There are a few ways to convert the information in this trajectory to an Openff [`Topology`](https://docs.openforcefield.org/projects/toolkit/en/stable/api/generated/openff.toolkit.topology.Topology.html#openff.toolkit.topology.Topology) object. In this case, since we already know how many of which molecules we want, we'll use [`Topology.from_molecules`](https://docs.openforcefield.org/projects/toolkit/en/stable/api/generated/openff.toolkit.topology.Topology.html#openff.toolkit.topology.Topology.from_molecules), which takes a list of `Molecule` objects and assembles them into a `Topology`.

In [3]:
topology = Topology.from_molecules([ligand, *1791 * [water]])

We'll also set the box vectors to match the prepared PDB file.

In [4]:
topology.box_vectors = unit.Quantity(
    mdtraj.load("solvated.pdb").unitcell_lengths[0],
    unit.nanometer,
)

And finally, set the positions of each molecule according to the data in the MDTraj object:

The ["Sage"](https://openforcefield.org/community/news/general/sage2.0.0-release/) force field line (version 2.x.x) includes TIP3P  parameters for water, so we don't need to use multiple force fields to parametrize this topology as long as we're okay using TIP3P.

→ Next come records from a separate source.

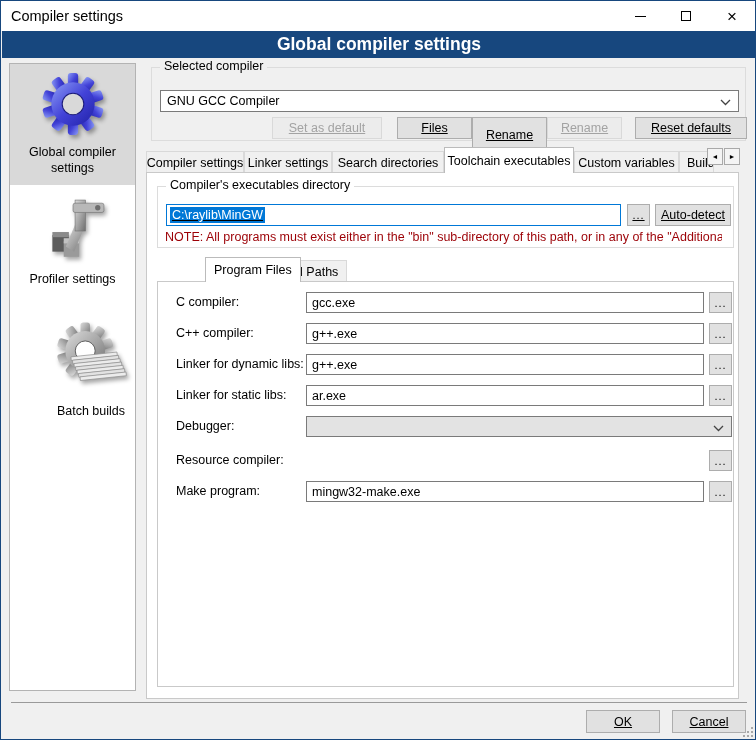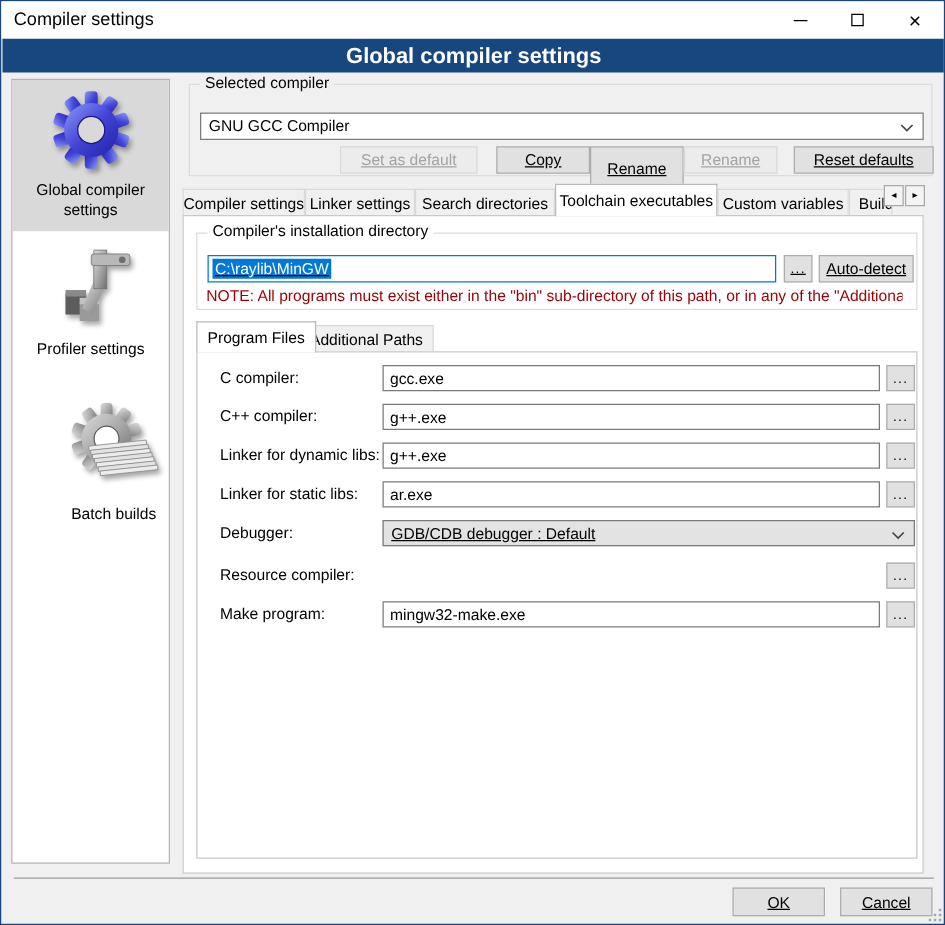--- a/index.html
+++ b/index.html
@@ -210,7 +210,7 @@
       </span>
     </div>
     <div class="btn disabled abs" style="left:120px; top:49px; width:110px; height:22px;">Set as default</div>
-    <div class="btn abs" style="left:245px; top:49px; width:75px; height:22px;">Copy</div>
+    <div class="btn abs" style="left:245px; top:49px; width:75px; height:22px;">Files</div>
     <div class="btn abs" style="left:320px; top:49px; width:75px; height:36px;">Rename</div>
     <div class="btn disabled abs" style="left:395px; top:49px; width:75px; height:22px;">Rename</div>
     <div class="btn abs" style="left:483px; top:49px; width:112px; height:22px;">Reset defaults</div>

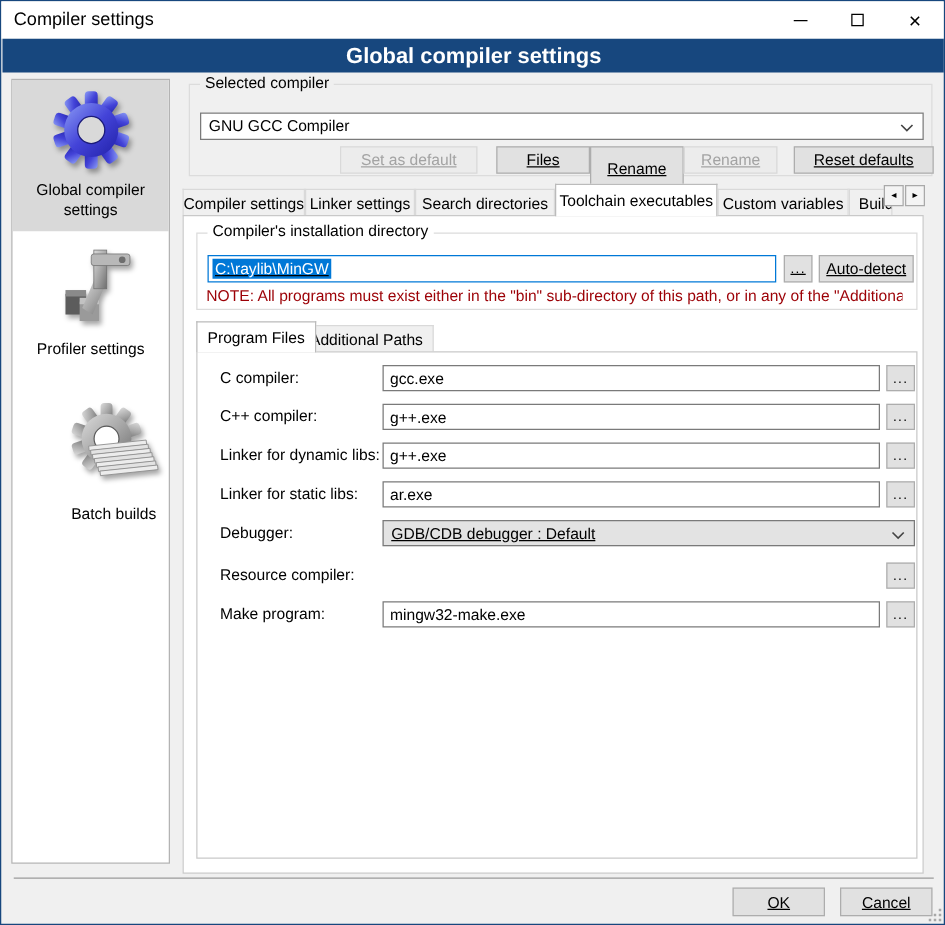--- a/index.html
+++ b/index.html
@@ -232,7 +232,7 @@
   <div class="page">
 
     <div class="groupbox g-install">
-      <span class="legend">Compiler's installation directory</span>
+      <span class="legend">Compiler's executables directory</span>
       <div class="pathfield abs">
         <span class="selected-text">C:\raylib\MinGW</span>
       </div>

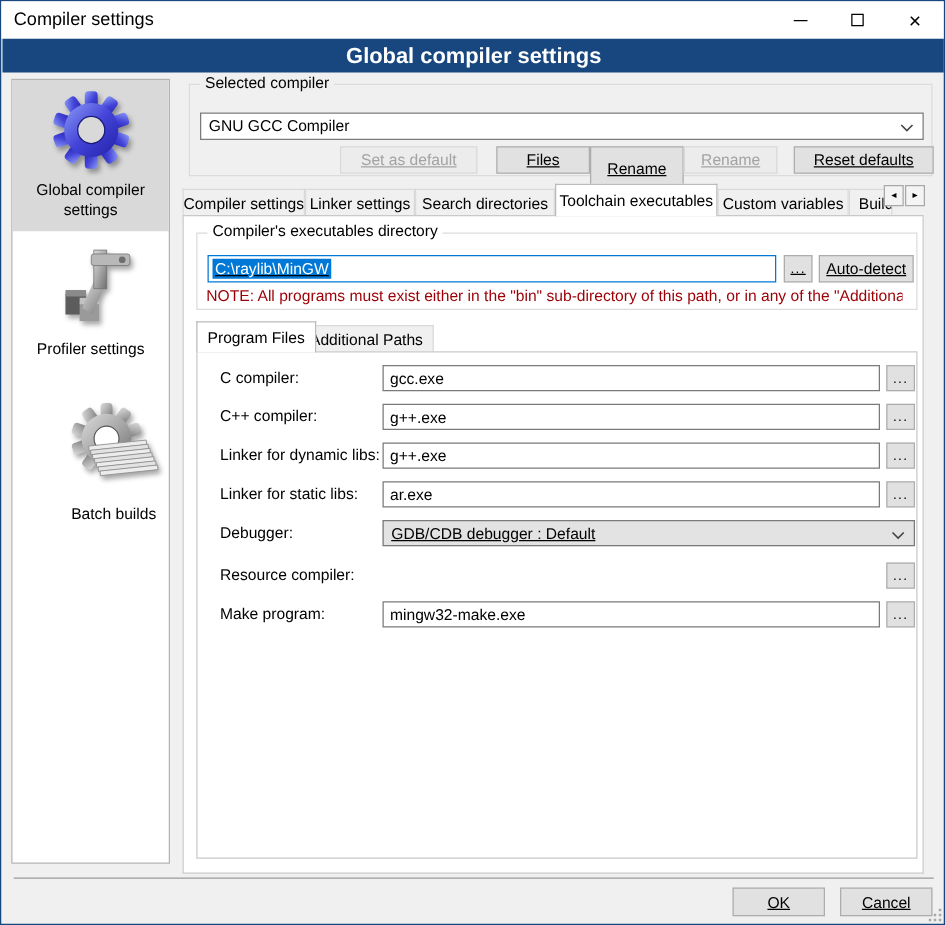--- a/index.html
+++ b/index.html
@@ -73,7 +73,7 @@
   .subtabstrip { position:absolute; left:10px; top:84px; height:25px; }
   .subtab { position:absolute; top:3px; height:22px; background:#f0f0f0; border:1px solid #d9d9d9;
             border-bottom:none; display:flex; align-items:center; padding:0 8px; white-space:nowrap; cursor:pointer; }
-  .subtab.active { top:0; height:25px; background:#fff; border-color:#bbb; z-index:3; }
+  .subtab.active { top:0; height:25px; background:#fff; border-color:#bbb; z-index:3;margin-left:48px; }
 
   .innerpage { position:absolute; left:10px; top:108px; width:577px; height:406px; background:#fff;
                border:1px solid #c9c9c9; }

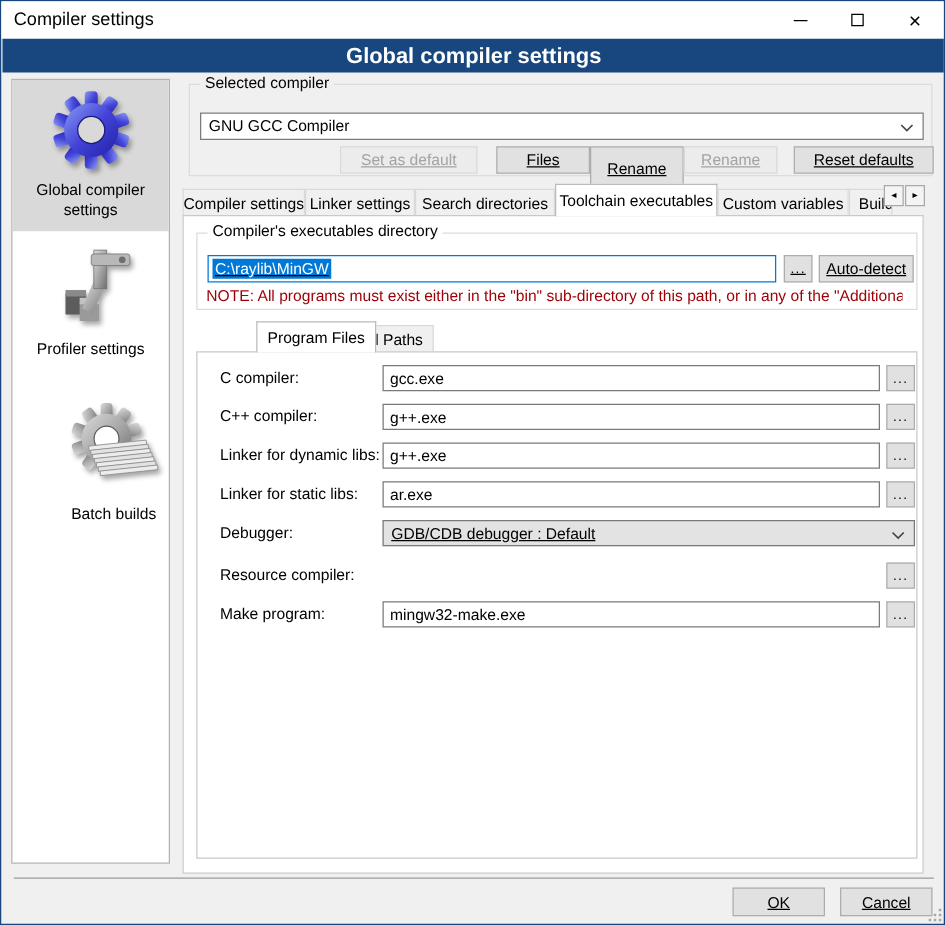--- a/index.html
+++ b/index.html
@@ -275,7 +275,6 @@
       <div class="frow" style="top:134px;">
         <span class="flabel">Debugger:</span>
         <div class="combo gray fcombo abs">
-          <span>GDB/CDB debugger : Default</span>
           <span class="chev">
             <svg width="11" height="7" viewBox="0 0 11 7">
                 <polyline points="1,1 5.5,5.5 10,1" fill="none" stroke="#444" stroke-width="1.3"></polyline>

Note that the "Parsley" (version 1.x.x) line did *not* include TIP3P parameters, so loading in an extra force field was required.

In [5]:
sage = ForceField("../../../openff_unconstrained-2.2.1-rc1.offxml", allow_cosmetic_attributes=True)

From here, we can create an ``Interchange`` object and promptly export it to an [``openmm.System``](http://docs.openmm.org/latest/api-python/generated/openmm.openmm.System.html#openmm.openmm.System):

Note that these two steps (creating an `Interchange` object and exporting it to an [``openmm.System``](http://docs.openmm.org/latest/api-python/generated/openmm.openmm.System.html#openmm.openmm.System)) can equivalently be done in one step via [``ForceField.create_openmm_system``](https://docs.openforcefield.org/projects/toolkit/en/stable/api/generated/openff.toolkit.typing.engines.smirnoff.forcefield.ForceField.html#openff.toolkit.typing.engines.smirnoff.forcefield.ForceField.create_openmm_system).

In [6]:
interchange: Interchange = Interchange.from_smirnoff(
    force_field=sage, topology=topology
)
system: openmm.System = interchange.to_openmm(combine_nonbonded_forces=True)

Note that these two lines do essentially the same thing as calling `sage.create_openmm_system(topology)`, which can be used to the same result if only interested in using OpenMM. Here we explicitly store the intermediate `Interchange` object for later steps.

Finally, we need to set the positions according to the PDB file. There are plenty of ways to extract positions from a PDB file, here we'll use MDTraj.

In [7]:
interchange.positions = unit.Quantity(
    mdtraj.load("solvated.pdb").xyz[0],
    unit.nanometer,
)

Now, we can prepare everything else that OpenMM needs to run and report a brief equilibration simulation:
* A barostat, since we want to use NPT dynamics to relax the box size toward equilibrium
* An integrator
* A [`Simulation`](http://docs.openmm.org/latest/api-python/generated/openmm.app.simulation.Simulation.html#openmm.app.simulation.Simulation) object, putting it together
* Reporters for the trajectory and simulation data

For convenience, let's wrap some boilerplate code into a function that can be called again later with different inputs.

In [8]:
def create_simulation(
    system: openmm.System,
    topology: openmm.app.Topology,
    positions: openmm.unit.Quantity,
    pdb_stride: int = 500,
) -> openmm.app.Simulation:

    barostat = openmm.MonteCarloBarostat(
        1.00 * openmm.unit.bar, 293.15 * openmm.unit.kelvin, 25
    )
    system.addForce(barostat)

    integrator = openmm.LangevinIntegrator(
        300 * openmm.unit.kelvin,
        1 / openmm.unit.picosecond,
        1 * openmm.unit.femtoseconds,
    )

    simulation = openmm.app.Simulation(topology, system, integrator)
    simulation.context.setPositions(positions)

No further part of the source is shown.